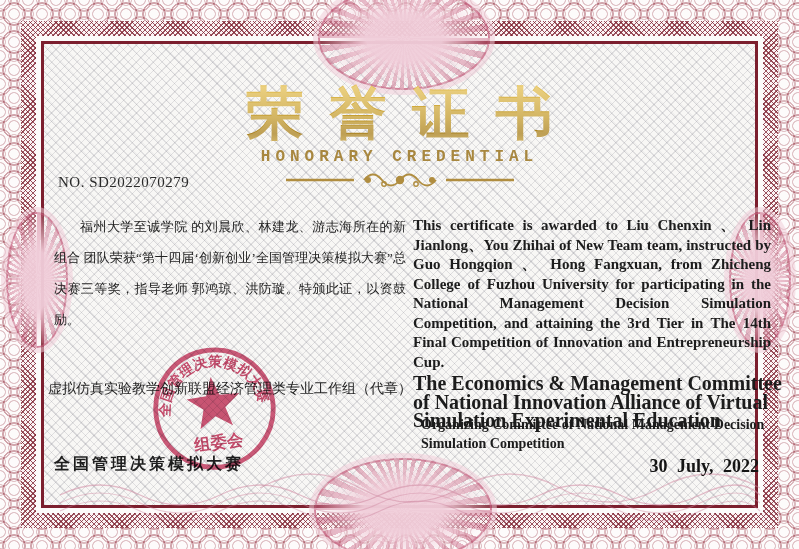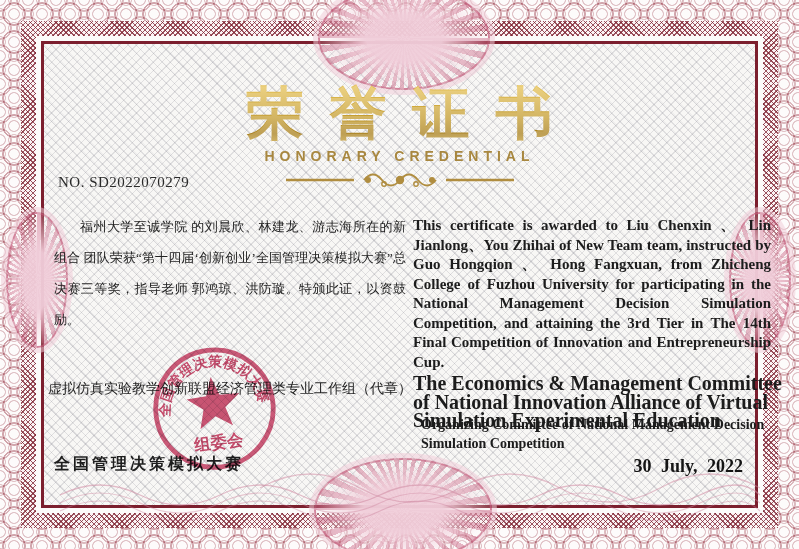"HONORARY CREDENTIAL" .cert-subtitle { font-family: Liberation Sans, sans-serif -> Liberation Mono, monospace; font-size: 14px -> 16px }
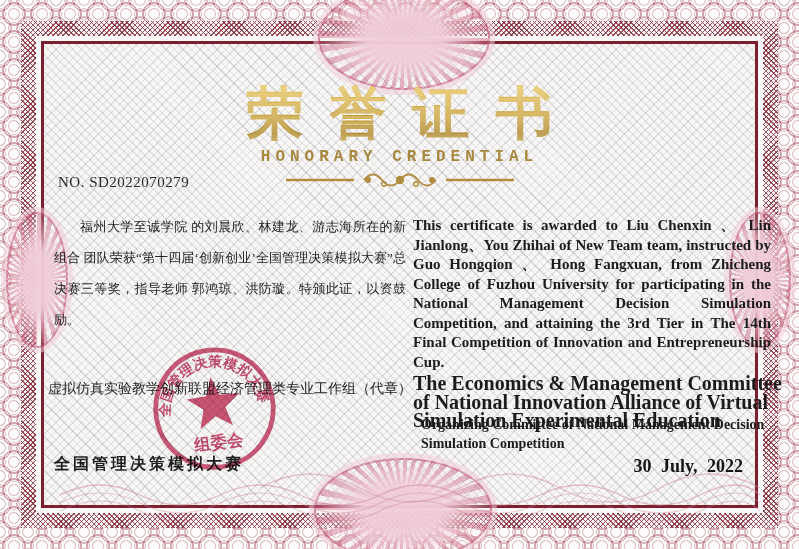"30 July, 2022" .date-en { right: 56px -> 40px }
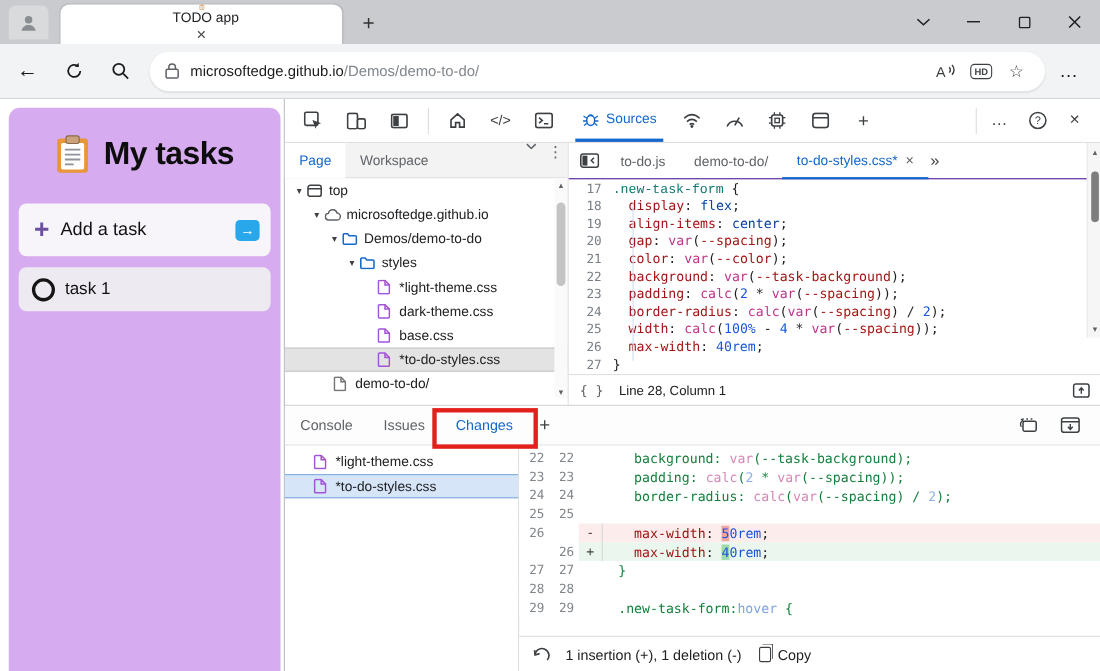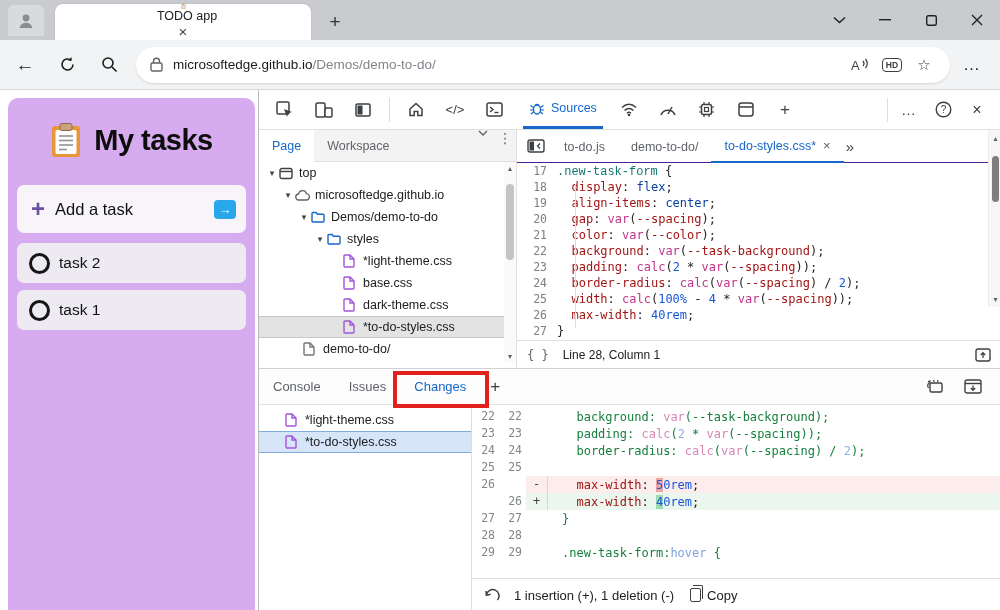"task 2" div.task-row { html: <div> <span></span> <span>task 2</span> </div> -> none }
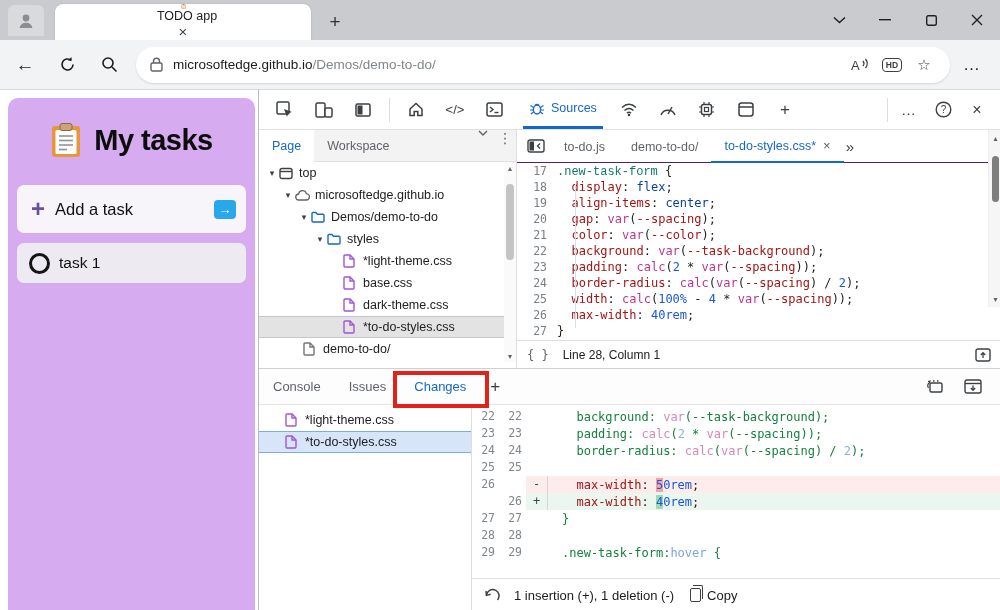"base.css" div.tree-row { order: before "dark-theme.css" -> after "dark-theme.css" }
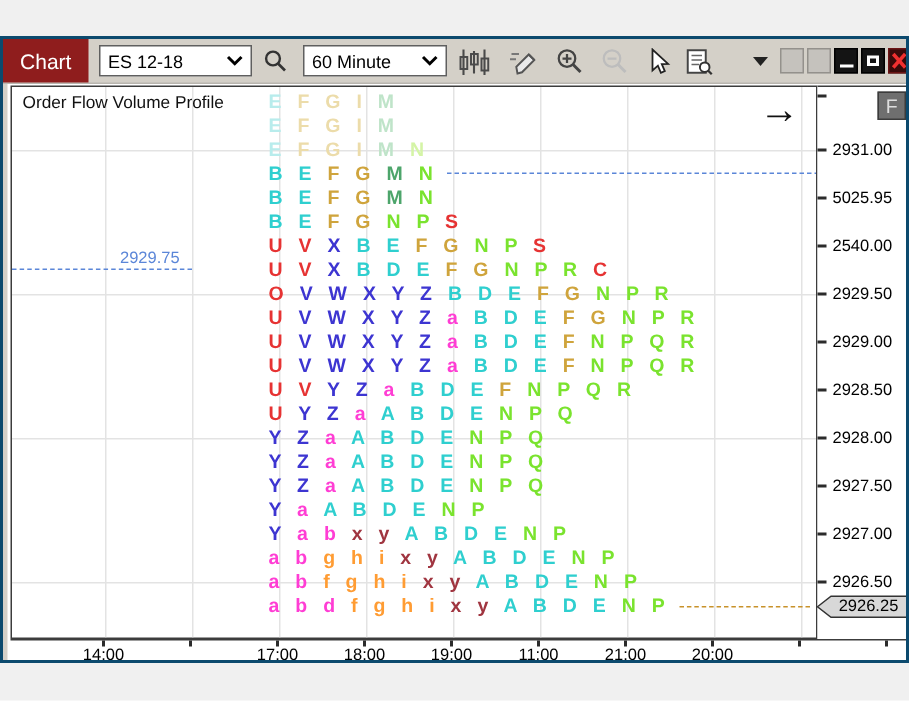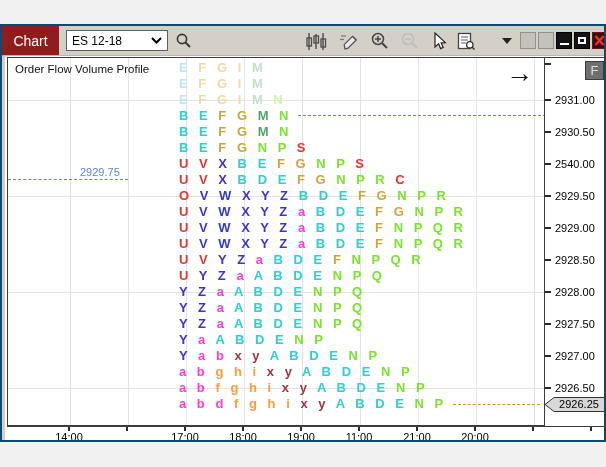"60 Minute" div.combo { html: none -> <div> <span>60 Minute</span> <svg> <polyline></polyline> </svg> </div> }
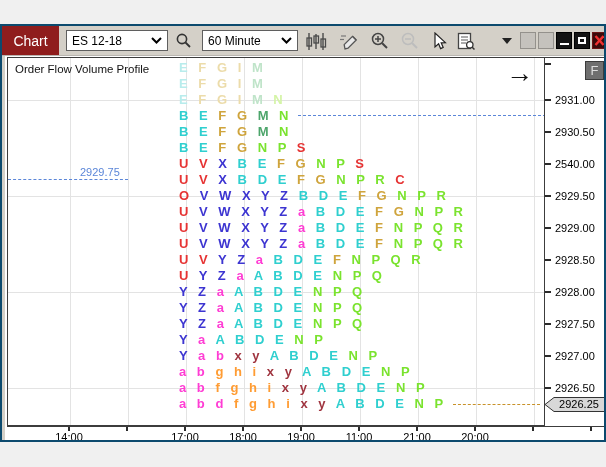"2930.50" div.plabel { text: 2930.50 -> 5025.95 }
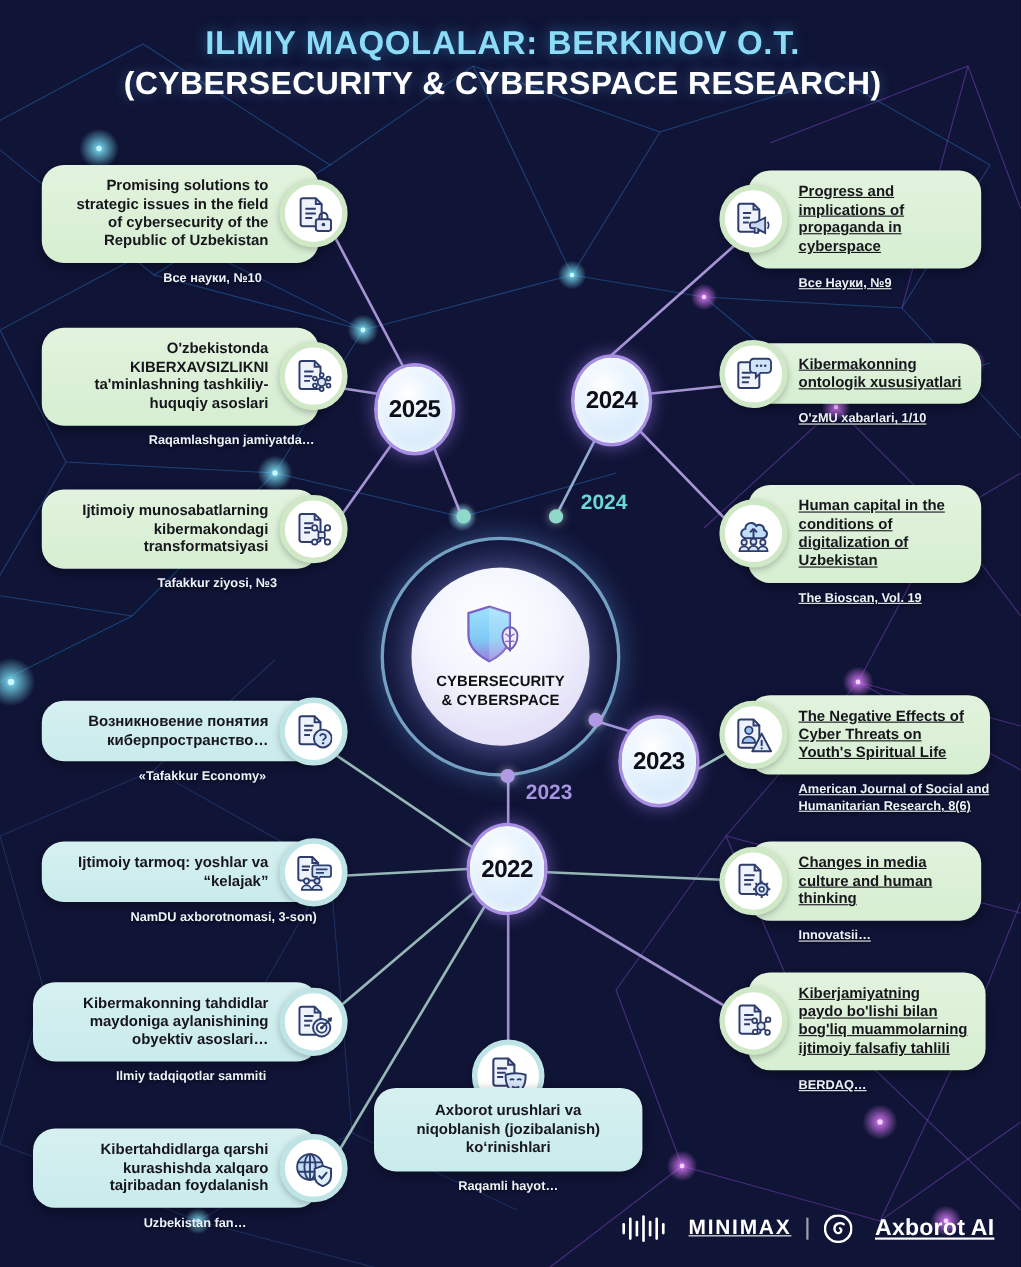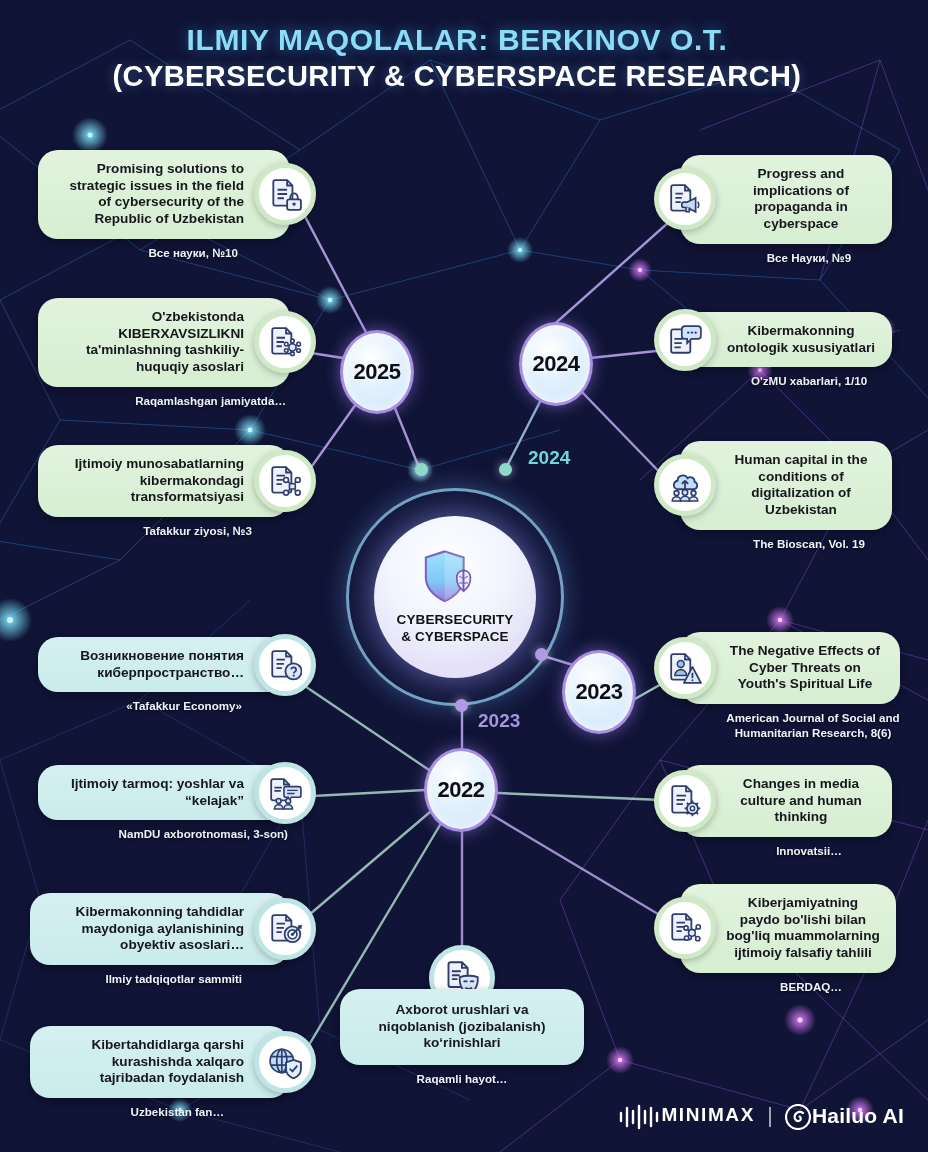"Progress and implications of propaganda" .txt-left { text-align: center -> left; text-decoration: none -> underline }
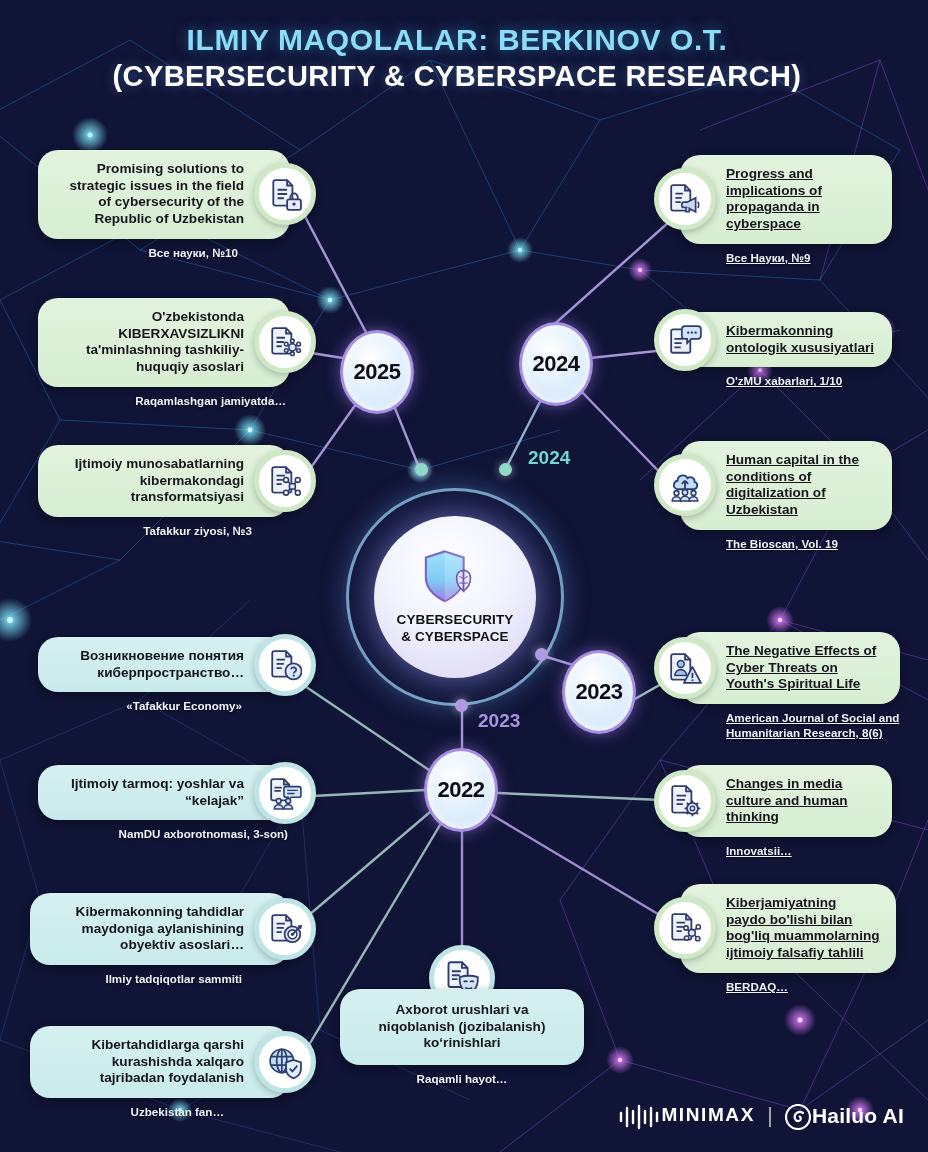"MINIMAX" .brand { align-items: flex-start -> center; gap: 1px -> 20px; text-decoration: none -> underline }
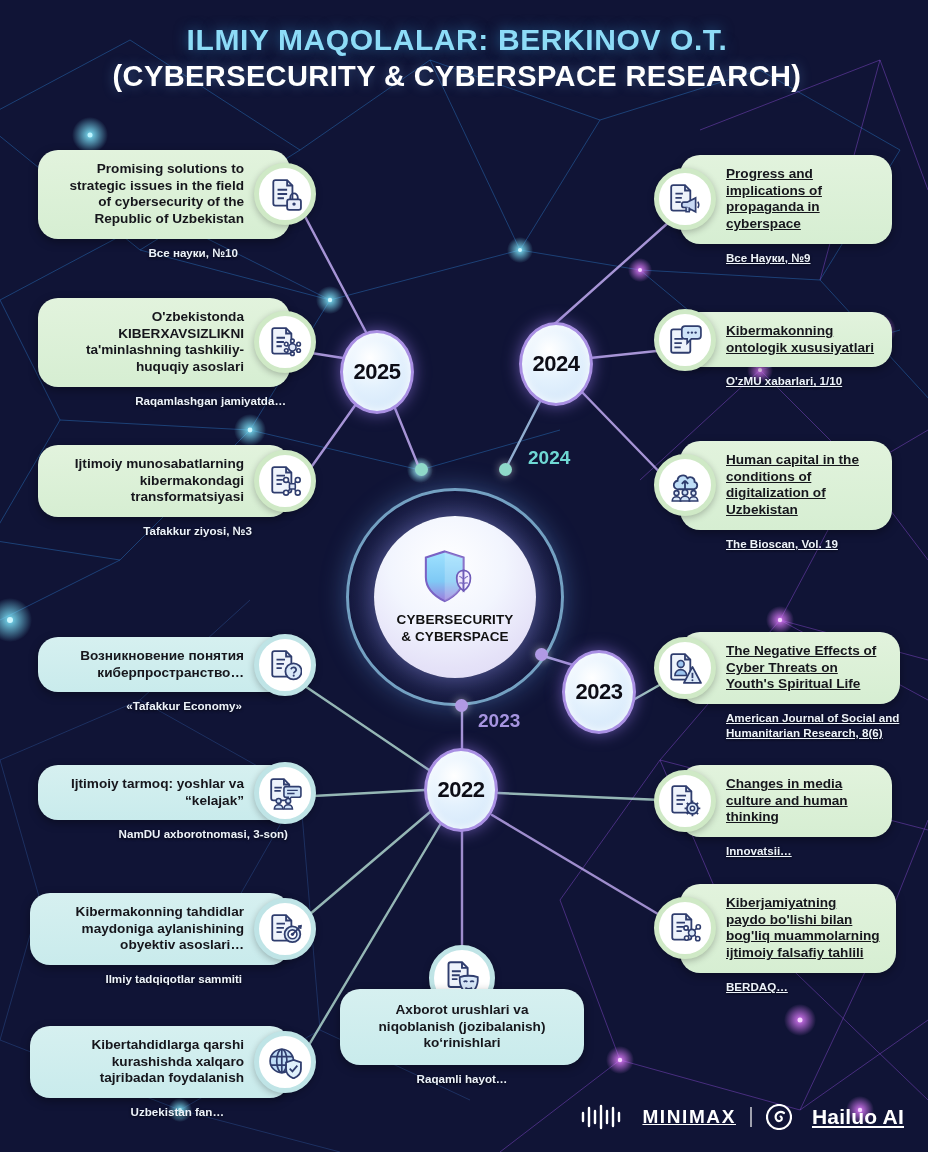"Hailuo AI" span.brandname2 { text: Hailuo -> Axborot }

----------

▸ What to do
Exactly reproduce each entry, but drop the pictures.

▸ Task solution
"HONORARY CREDENTIAL" .cert-subtitle { font-family: Liberation Sans, sans-serif -> Liberation Mono, monospace; font-size: 14px -> 16px }
"30 July, 2022" .date-en { right: 56px -> 40px }
"task 2" div.task-row { html: <div> <span></span> <span>task 2</span> </div> -> none }
"base.css" div.tree-row { order: before "dark-theme.css" -> after "dark-theme.css" }
"60 Minute" div.combo { html: none -> <div> <span>60 Minute</span> <svg> <polyline></polyline> </svg> </div> }
"2930.50" div.plabel { text: 2930.50 -> 5025.95 }
"Progress and implications of propaganda" .txt-left { text-align: center -> left; text-decoration: none -> underline }
"MINIMAX" .brand { align-items: flex-start -> center; gap: 1px -> 20px; text-decoration: none -> underline }
"Hailuo AI" span.brandname2 { text: Hailuo -> Axborot }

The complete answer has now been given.